中学、高校、大学、トヨタと、それぞれのカテゴリーでの思い出を話していただけますか?と振ると

 

「(笑)語りきれへん、こんな短時間で(笑)」

と前置きしつつ


「中学、高校と素晴らしい指導者の方に恵まれたというのがあって、ラグビーは勿論ですけど人としてしっかり成長させてもらったなというのはあって、ラグビーだけ出来たら良いという感覚ではなくて。

大学の時は真面目な話、キャプテンさせてもらえて、人をまとめる大変さだったり、色々なことがあってすごい苦しい時もありましたけど、自分が成長できた4年間だったと思いますね。」

 


 

今までラグビーに費やしていた時間を、今後どう過ごしていきたいですか?

 

「今は仕事についていくのが大変でしっかり覚えるのと、今ラグビーを教えさせてもらえているので、仕事もやりつつ、ラグビーのことを考える時間は自分の中ですごいリフレッシュできる時間なので、しっかり勉強したいなと思います。」

 

 と笑顔で答えてくれました。



 

最後にファンの方へのメッセージを

 

「社会人ぽい感じで、今まで、応援して頂き、誠にありがとうございました。」

 

と、わざと辿々しい口調で話した後、真面目なトーンに戻り


「これからトヨタのラグビーのことをしっかり応援していたいと思いますし、僕自身も皆さんのサポートのおかげでラグビー頑張ってこれたので、トヨタというチームと、僕自身も頑張るんでこれからも見かけたら声を掛けてください。応援ありがとうございました。」

 



インタビュー後は、今後、自分がいなくなったヴェルブリッツで私が取材がしやすいように、色んな選手に私のことを紹介しながらインタビューに協力するよう話をしてくれました。




 

勝ちに人一倍貪欲な答えが印象的で、型にはまらない素直な言葉でインタビューに応えてくれていた貴重な選手。

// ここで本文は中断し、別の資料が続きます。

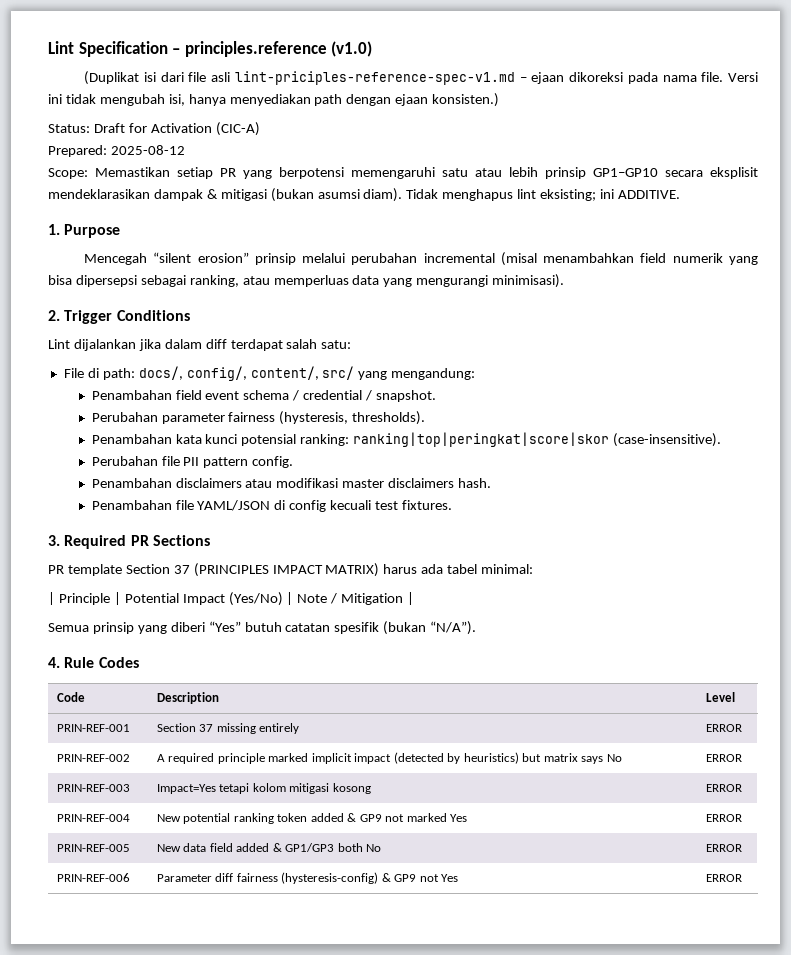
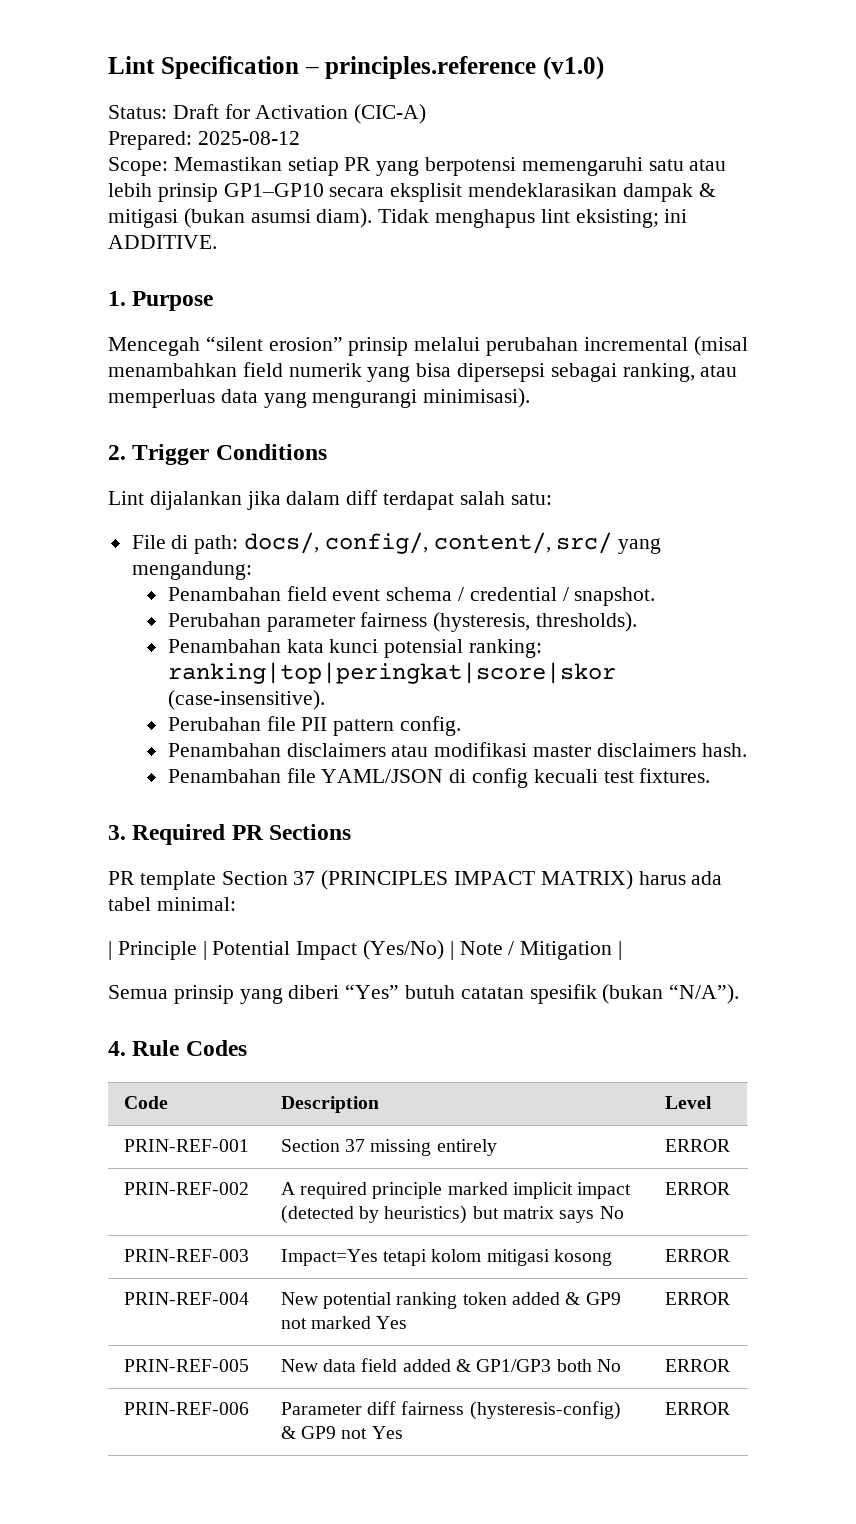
- (Duplikat isi dari file asli lint-priciples-reference-spec-v1.md – ejaan dikoreksi pada nama file. Versi ini tidak mengubah isi, hanya menyediakan path dengan ejaan konsisten.)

正直、とっつきにくそうだな、と思ったのが第一印象でした。

 

しかし、ここまで話が聞きやすい選手は稀。


 

答えたくない質問を私がすれば、「えぐい」「あかん」など笑いに変えながら、しっかり言ってくれるので懐に飛び込むつもりで毎度インタビューをさせてもらい、話をするたびに元気をもらえました。

 

 

最後まで笑いに包まれたインタビューだったので取材音源を文字に起こしている今やっと、これが最後のインタビューだったんだと引退の実感が湧いてきます。



 

グラウンドに行けば会えるが当たり前だったのが、そうじゃなくなること。


この時期は新たなシーズンが始まるワクワク感と共に、グラウンドに姿がないことを実感する時期でもあります。

 


 

これで私はトップリーグ取材、7年目のシーズンが始まりました。

 

送り出すことも多くなって来た今、縁を大切に取材していきたいと思います。